Даже Утесов, который «произошел» из этой же уличной стихии (только город другой – не Москва, а Одесса!), не опускался до прямого воспроизведения блатного фольклора, а если и делал это со сцены, то только стилизуя, преобразуя в чисто эстрадное исполнение. Да, там были почти те же истоки, но желание их использовать и преодолеть ощущалось в эстетизированном под «улицу» джазе, этакая вульгарность романтизировалась в некий «шик»-«блеск»-«красоту», за который зритель этого демократичного мюзик-холла платил деньги. Тут был Мастер, подававший песню как товар на прилавок – в хорошей упаковке. Купи, разверни – увидишь дорогое, но не совсем родное. Это не с моей улицы, а как бы с соседней. Тоже радость, но иного совсем качества. Задушевность и юмор делали Утесова первым номером на послевоенной эстраде, истинно народным певцом, но еще не бардом.
К будущим бардам относится другой влиятельнейший Мастер – прародитель Высоцкого – Вертинский. Этот стоит не во дворе, не на улице Города, а на его площади, где сверкает изысканный Балаган. Начинавший в одеянии Пьеро, он завершает трагикомическую линию своей судьбы в концертном костюме. Его сила в авторстве, в самодовлеющем стилеобразовании каждого шедевра, в подделке нищего под аристократа, иронизма под лукавство, пачканного под божественное. Назвать грязь новой красотой ничего не стоит, важно, чтобы тебе поверили.
И Вертинский в эпоху расстрелов и кровавой исторической мясорубки уводит нас на седьмое небо своей фантазии, в миры безупречно, безукоризненно чистые. Это как бы антиулица, нечто возвышенно-благородное, то есть то, чего в реальности нет и быть не может. Выдуманное оказывается манящим воплощением улицы «от обратного», это вызов голодному быту, война быту, победа над бытом.
А в основе все тот же артистизм, тонкость и грациозность, нарочито выбранные как метод элегантного противоречия грубой и подлой жизни.
Все это Высоцкий несомненно ЗНАЛ – иначе бы он не стал тем, кем мы его помним. Я прямо вижу его, склонившегося над стареньким патефоном, с которого льются закрученные на пластинках голоса Утесова и Вертинского.

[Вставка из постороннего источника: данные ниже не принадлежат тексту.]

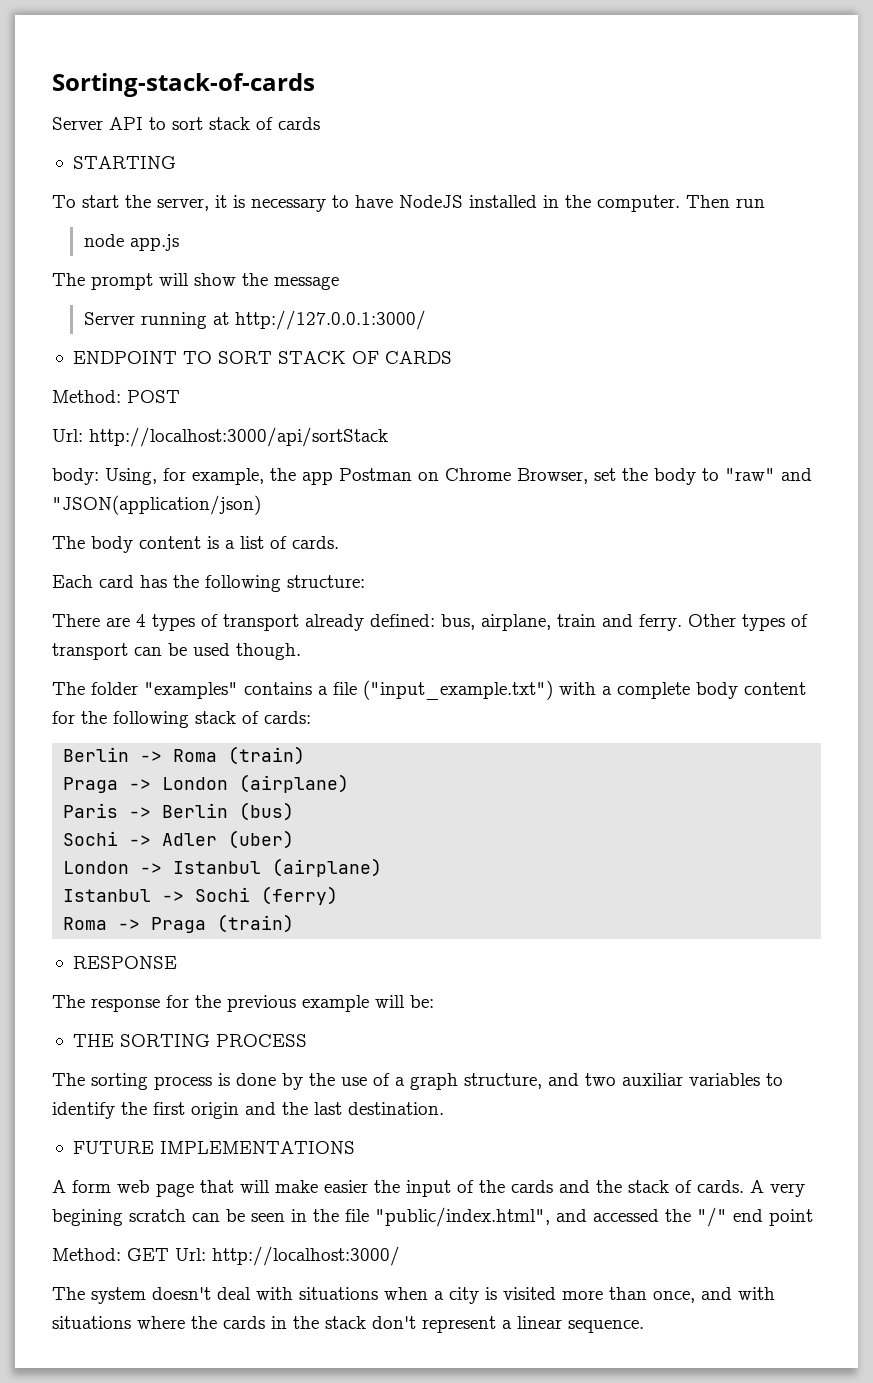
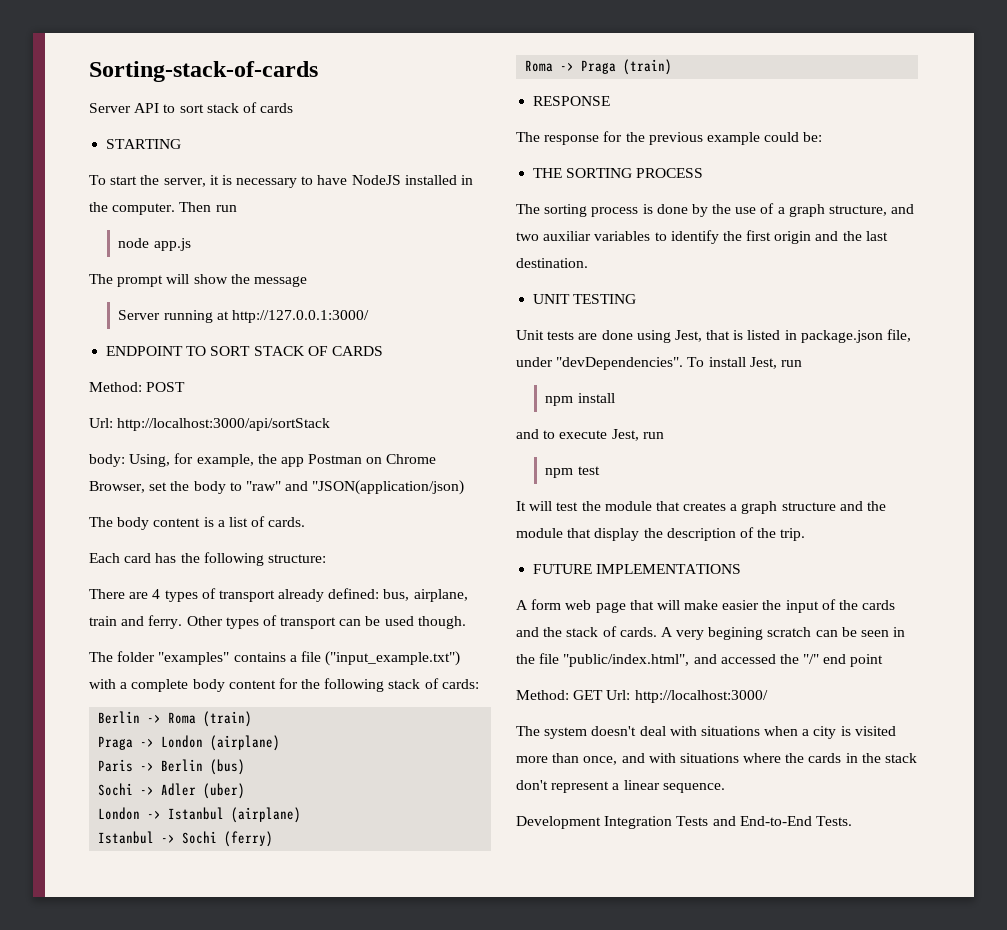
[375,995,405,1008] will -> [764,132,800,142] could
(444, 1108) none -> [533,294,637,304] [516,329,912,343] [516,357,802,370] [545,393,615,406] [516,429,664,441] [545,466,600,478] [516,501,887,514] [516,527,806,541] // UNIT TESTING // Unit tests are done using Jest, that is listed in package.json file, under "devDependencies". To install Jest, run // npm install // and to execute Jest, run // npm test // It will test the module that creates a graph structure and the module that display the description of the trip.
(644, 1326) none -> [516,816,852,829] // Development Integration Tests and End-to-End Tests.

Третий Мастер – Петр Лещенко. Его близость к Высоцкому не изучена, но и ее можно с уверенностью предположить. Послевоенная эпоха, на волне которой уже тогда звучала ностальгия по «мирному» счастью бывалых, простоватых людей, чья грубость поэтизировалась в конвейере баллад и жанровых песенок, в живом и волнующем слух фольклорном мелодизме, – эта эпоха немыслима без голоса Лещенко. Я бы назвал его песни поэзией палисада, – в отличие от городской эстрады. Здесь очень сильны кабацкие мотивы, запоминаемость которых планируется восхитительно простыми, доходчивыми «шлягвортами». Тут царство не гитары, а гармошки. И тем не менее очень ощутима корневая система разбойно-кабацкого песнопения. Все, что требовала от человека только что отошедшая безумная война – быть зверем, или – на худой конец – быть беспощадным и героическим солдатом – отступало перед сентиментализмом этого мелоса, перед душераздирающим стилем этого песнопения.
Вообще кабацко-разбойное авторское «я» тысячу тысяч раз делало обыкновенных воров Поэтами, и нередко поэтами выдающимися. Да и сама полная приключений жизнь хулигана и вора укрупнялась до образа, неожиданно становилась предметом искусства, отождествляясь в культуре с духом свободы. Писать о разбойниках значило входить в их шкуры, жить их биографиями, делать невероятное, отсиживать за это в тюрягах и преломлять в творчестве пережитое. Чем зигзагообразнее цепь событий, тем интереснее характеры и судьбы, тем ошеломительней поэзия. Разбойное тематически трансформировалось в бунт, в доктрину неподчинения, в оду Вольности. Горячая кровь, дикая рьяность, грубость тона…
От поэтики баллад Вийона – к «Шильонскому узнику» Байрона, затем к «байроническому» вольнолюбию поэм Пушкина и разбойному свисту стихотворчества Есенина – вот (кратко!) путь Высоцкого-автора, причинность его литературного взмаха. Высоцкий – это свобода, а свободы нам всегда не хватало. Традиционная для русской культуры тема разрабатывается обычно в двух направлениях: психологическом и историческом.
Мятежная душа поначалу всегда жертва – нищего быта, отторженности от родителей, всего того, что мы теперь называем веселым определением: «у него было трудное детство».